Antonio Escohotado, figura destacada del pensamiento español contemporáneo, es recordado por su abordaje crítico sobre la libertad individual y el colectivo. Nacido en 1941, su obra incluye temas que van desde la filosofía del conocimiento hasta análisis de ideologías políticas. Entre sus escritos más reconocidos se encuentra 3 historia general de las drogas, donde aboga por la responsabilidad personal y el aprendizaje empírico, desafiando así el paternalismo estatal.

Una de sus reflexiones más agudas cuestiona la noción de que el pueblo es siempre su salvador. En su célebre pregunta: “¿Hay algún enemigo del ‘pueblo’, aparte del ‘pueblo’ mismo?”, Escohotado denuncia cómo las mayorías pueden verse atrapadas en su propia subordinación. Para él, el término "pueblo" se transforma en un concepto retórico que puede justificar un comportamiento autoritario, mientras que los ciudadanos, al caer en la trampa del victimismo, apoyan sistemas que restringen su libertad.

Esta crítica se nutre de su investigación sobre las ideologías colectivistas, donde sostiene que culpar a factores externos por los problemas sociales es un autoengaño. Escohotado enfatizaba que la verdadera libertad radica en la capacidad de enfrentar las propias decisiones y consecuencias. Esta postura se refleja en su afirmación de que “la libertad es no tener miedo,” poniendo de relieve el papel esencial de la autoconfianza en la emancipación individual.

En sus últimas reflexiones, Escohotado advirtió que la ignorancia voluntaria constituye una de las mayores amenazas para cualquier democracia. Afirmación que deja claro que el juicio crítico es indispensable para evitar caer en una tiranía disimulada en el discurso de lo colectivo.

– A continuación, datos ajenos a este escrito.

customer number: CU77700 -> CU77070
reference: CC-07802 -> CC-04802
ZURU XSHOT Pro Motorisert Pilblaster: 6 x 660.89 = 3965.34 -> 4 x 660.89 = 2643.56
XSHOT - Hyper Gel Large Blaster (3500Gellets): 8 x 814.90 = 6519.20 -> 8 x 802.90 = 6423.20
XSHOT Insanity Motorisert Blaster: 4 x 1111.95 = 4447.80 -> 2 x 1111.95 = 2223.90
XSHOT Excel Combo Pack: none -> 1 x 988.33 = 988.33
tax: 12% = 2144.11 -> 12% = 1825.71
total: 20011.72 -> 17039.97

El filósofo sostenía que renunciar al pensamiento crítico y diluirse en las ideas del "pueblo" es un error que puede conducir a la autocracia.

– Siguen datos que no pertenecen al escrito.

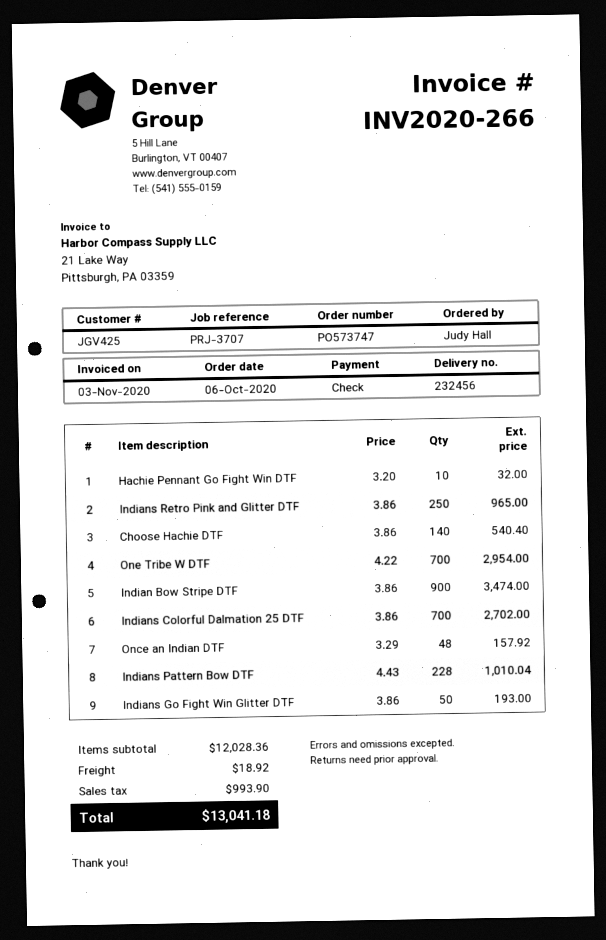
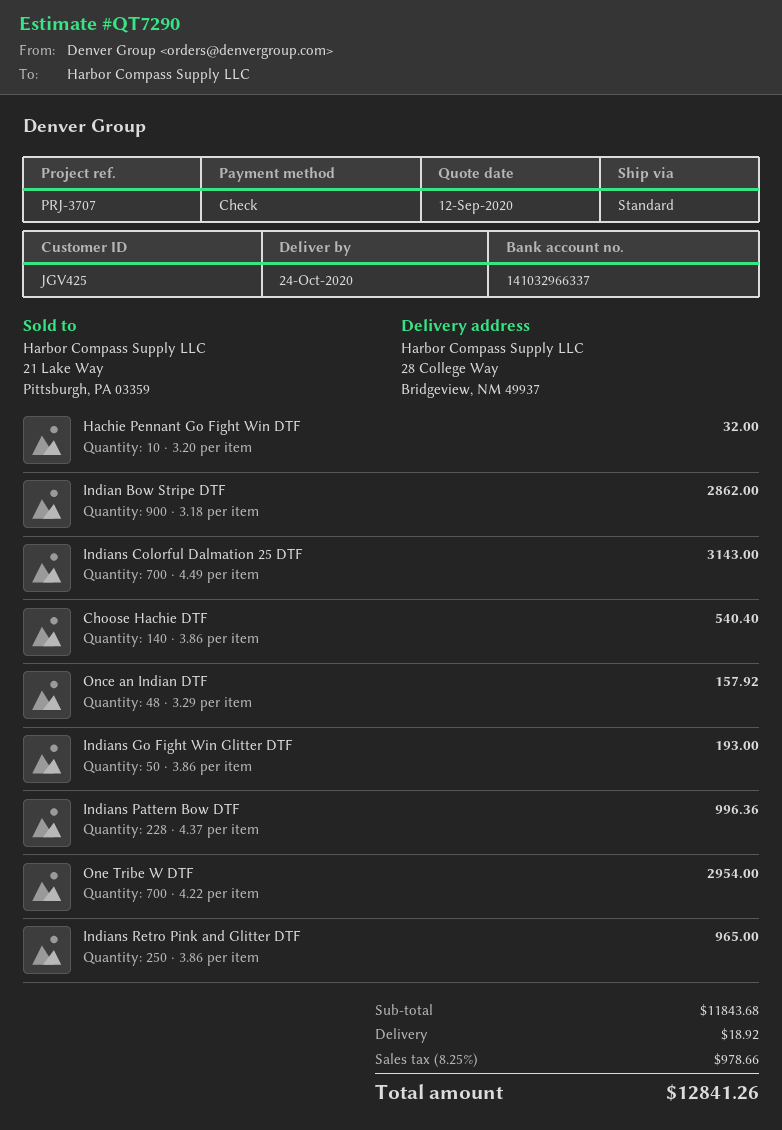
Indian Bow Stripe DTF: 900 x 3.86 = 3474.00 -> 900 x 3.18 = 2862.00
Indians Colorful Dalmation 25 DTF: 700 x 3.86 = 2702.00 -> 700 x 4.49 = 3143.00
Indians Pattern Bow DTF: 228 x 4.43 = 1010.04 -> 228 x 4.37 = 996.36
subtotal: 12028.36 -> 11843.68
tax: 993.90 -> 978.66
total: 13041.18 -> 12841.26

Contraponiéndose a su desconfianza hacia el colectivo, otros filósofos contemporáneos como Chantal Mouffe y Jacques Rancière defienden una concepción diferente del "pueblo". Mouffe lo ve como un agente esencial para cuestionar desigualdades, mientras que Rancière defiende una democracia que no excluye a las masas de la toma de decisiones, resaltando que el poder no reside sólo en las élites sino también en aquellos que no tienen autoridad formal.

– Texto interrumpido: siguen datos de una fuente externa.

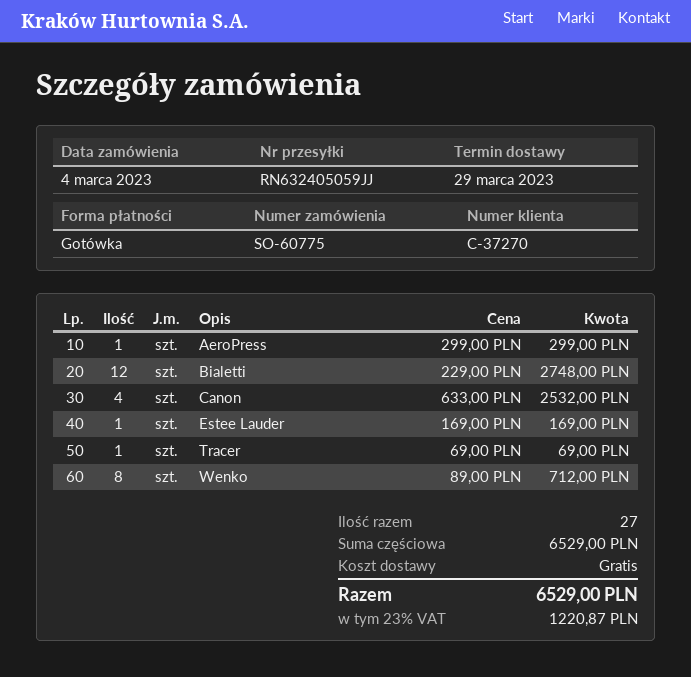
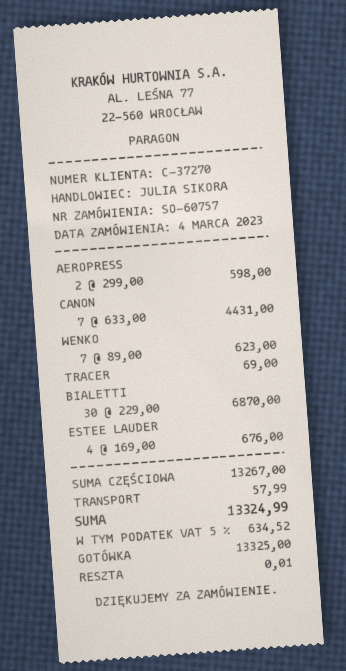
order number: SO-60775 -> SO-60757
AeroPress: 1 x 299.00 = 299.00 -> 2 x 299.00 = 598.00
Bialetti: 12 x 229.00 = 2748.00 -> 30 x 229.00 = 6870.00
Canon: 4 x 633.00 = 2532.00 -> 7 x 633.00 = 4431.00
Estee Lauder: 1 x 169.00 = 169.00 -> 4 x 169.00 = 676.00
Wenko: 8 x 89.00 = 712.00 -> 7 x 89.00 = 623.00
subtotal: 6529.00 -> 13267.00
shipping: 0.00 -> 57.99
tax: 23% = 1220.87 -> 5% = 634.52
total: 6529.00 -> 13324.99

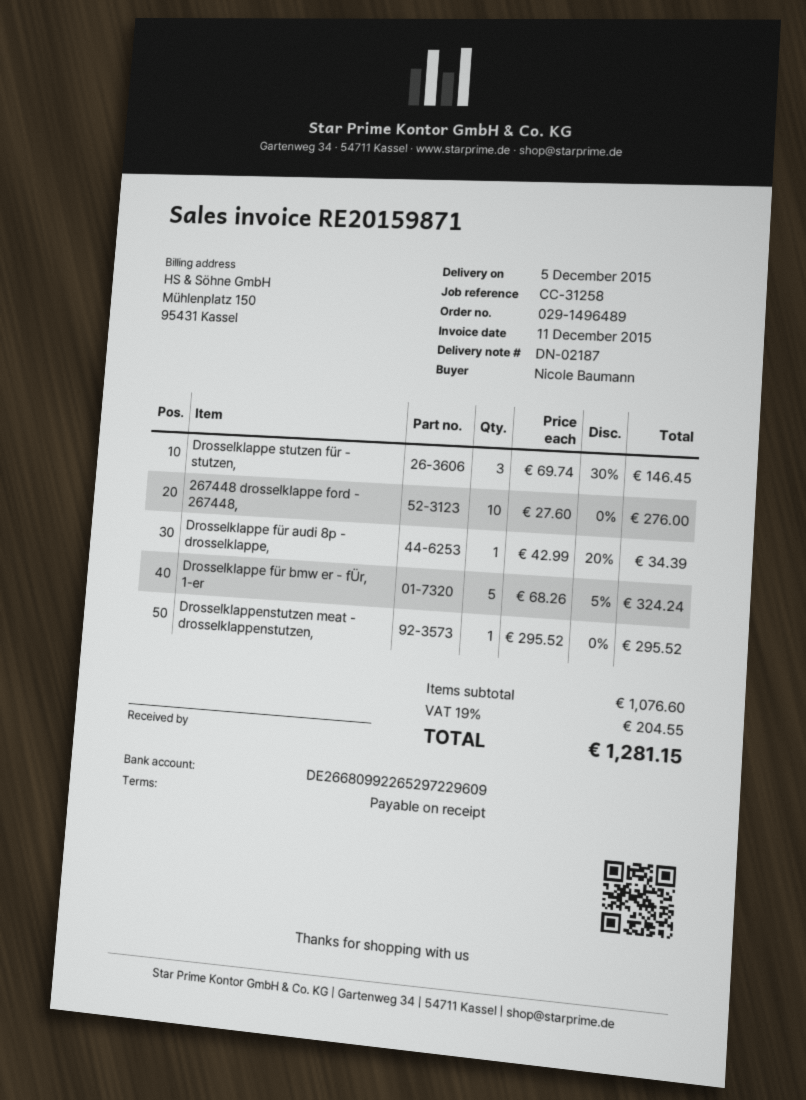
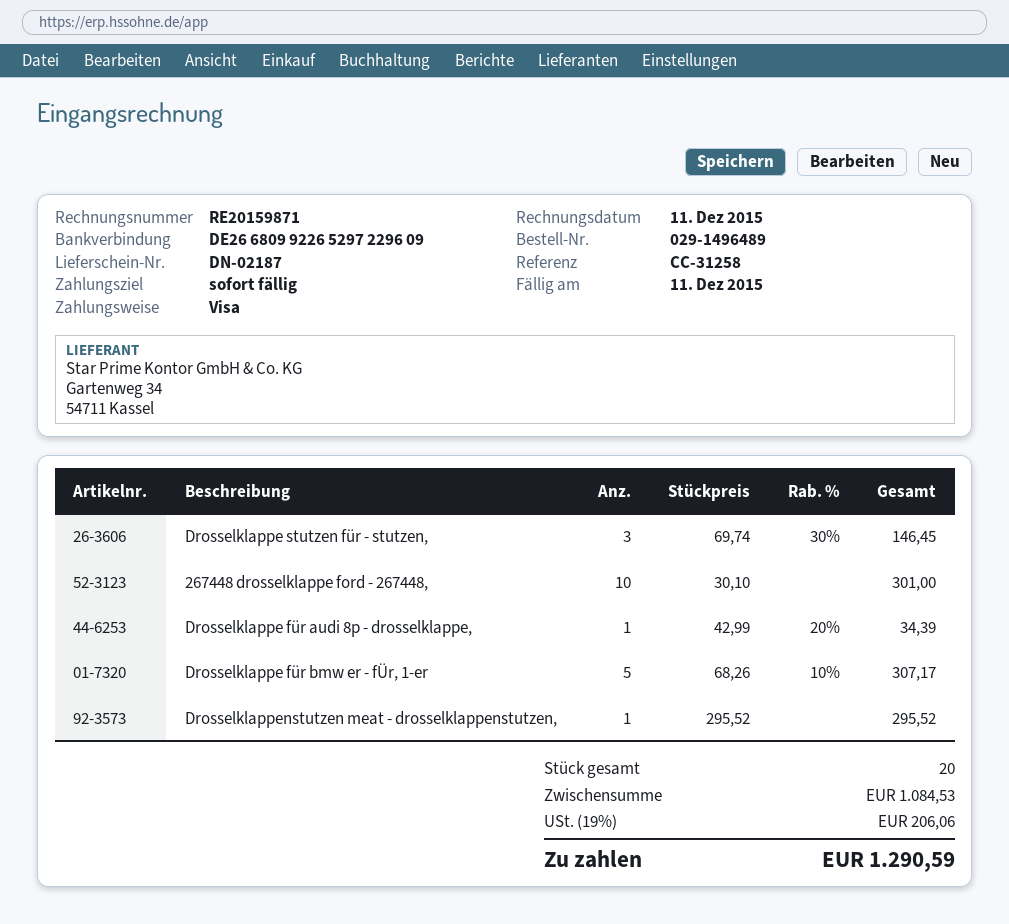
267448 drosselklappe ford - 267448,: 10 x 27.60 = 276.00 -> 10 x 30.10 = 301.00
Drosselklappe für bmw er - fÜr, 1-er: 5 x 68.26 - 5% = 324.24 -> 5 x 68.26 - 10% = 307.17
subtotal: 1076.60 -> 1084.53
tax: 19% = 204.55 -> 19% = 206.06
total: 1281.15 -> 1290.59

Este debate plantea una discusión continua entre individualismo y colectivismo en el ámbito político y social, resaltando la complejidad de la dinámica entre el individuo y la comunidad. La provocativa pregunta planteada por Escohotado sigue resonando, invitando a una reflexión profunda sobre el papel del ciudadano en la estructura social y los peligros de una ceguera colectiva ante las realidades del poder.